SS-Obergruppenfuhrer and General of Police Reinhard Heydrich (102,215 bytes)

Above: SS-Obergruppenführer Reinhard Heydrich, photo taken after 24 September 1941 (56,960 bytes).

Reinhard Heydrich (b. Reinhard Tristan Eugen Heydrich on 7 March 1904), head of the Reichssicherheitshauptamt (Reich Main Security Office), was so ruthless and competent a component of the Nazi hierarchy that he became arguably the most feared man in Nazi Germany, such a threat that the Allies trained a commando team to enter Czechoslovakia to assassinate him.
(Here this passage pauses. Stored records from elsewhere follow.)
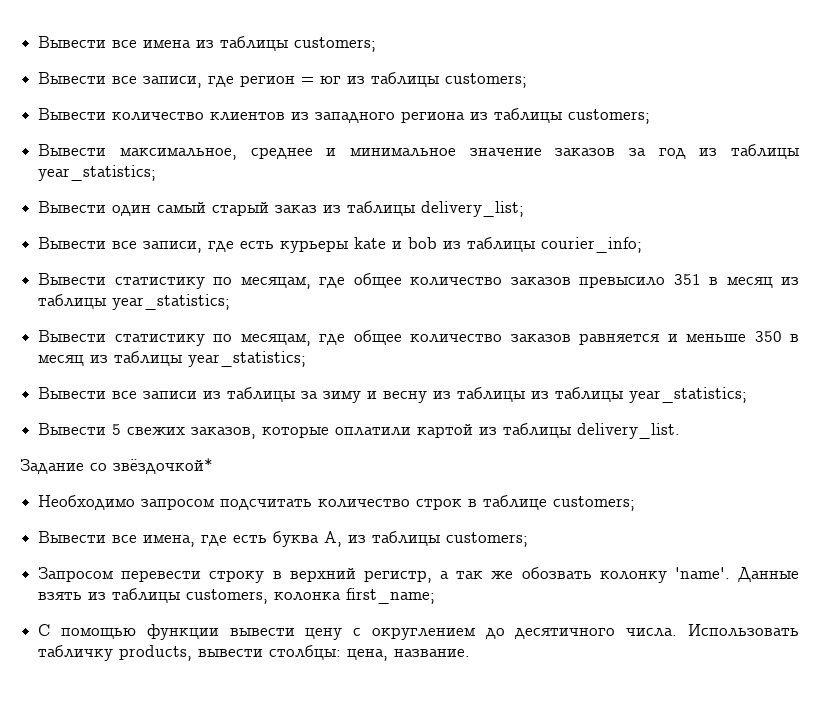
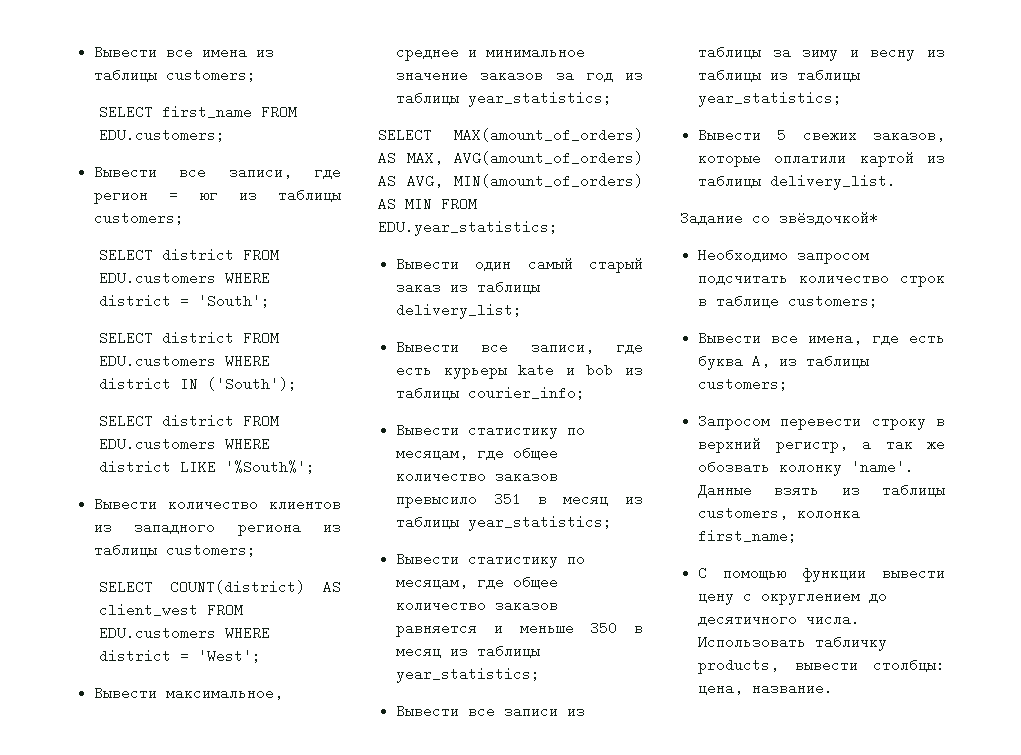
+ SELECT first_name FROM EDU.customers;
+ SELECT district FROM EDU.customers WHERE district = 'South';
+ SELECT district FROM EDU.customers WHERE district IN ('South');
+ SELECT district FROM EDU.customers WHERE district LIKE '%South%';
+ SELECT COUNT(district) AS client_west FROM EDU.customers WHERE district = 'West';
+ SELECT MAX(amount_of_orders) AS MAX, AVG(amount_of_orders) AS AVG, MIN(amount_of_orders) AS MIN FROM EDU.year_statistics;

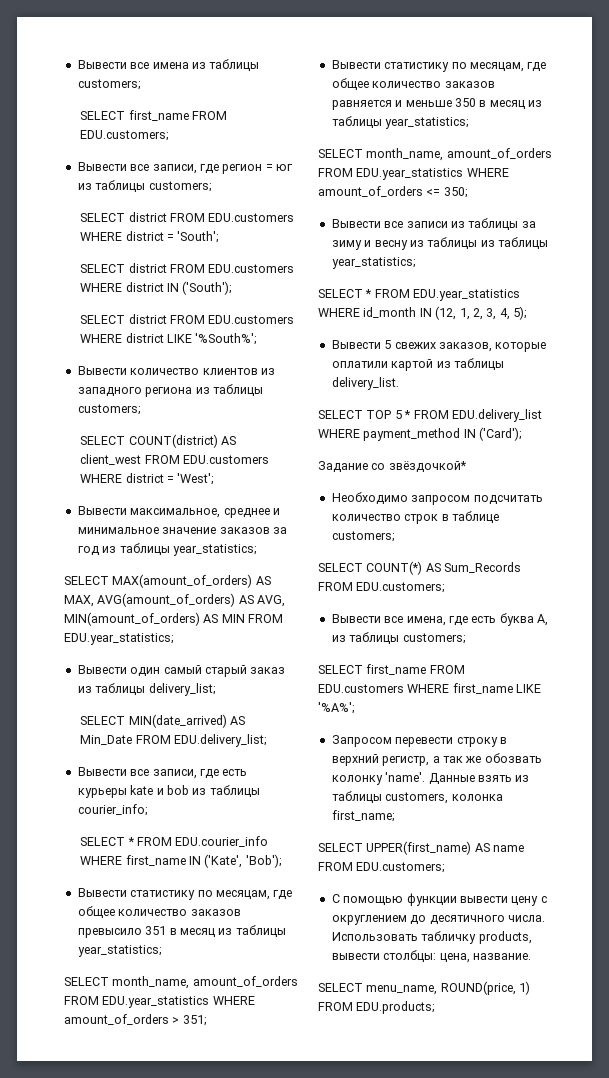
+ SELECT MIN(date_arrived) AS Min_Date FROM EDU.delivery_list;
+ SELECT * FROM EDU.courier_info WHERE first_name IN ('Kate', 'Bob');
+ SELECT month_name, amount_of_orders FROM EDU.year_statistics WHERE amount_of_orders > 351;
+ SELECT month_name, amount_of_orders FROM EDU.year_statistics WHERE amount_of_orders <= 350;
+ SELECT * FROM EDU.year_statistics WHERE id_month IN (12, 1, 2, 3, 4, 5);
+ SELECT TOP 5 * FROM EDU.delivery_list WHERE payment_method IN ('Card');
+ SELECT COUNT(*) AS Sum_Records FROM EDU.customers;
+ SELECT first_name FROM EDU.customers WHERE first_name LIKE '%A%';
+ SELECT UPPER(first_name) AS name FROM EDU.customers;
+ SELECT menu_name, ROUND(price, 1) FROM EDU.products;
The attack on 27 May 1942 wounded Heydrich as he rode through Prauge to work in an open Mercedes 320 Convertible B; he died in hospital of septicemia on 4 June 1942. Following Heydrich's assassination Himmler personally took over as acting chief of the RSHA, but in January 1943 delegated the office to SS-Obergruppenführer Dr. Ernst Kaltenbrunner, who served as the head of the RSHA for the remainder of World War II.

Adolph Hitler commented after interviewing Heydrich, even as early as 1932:

"a highly gifted but also very dangerous man, whose gifts the movement had to retain"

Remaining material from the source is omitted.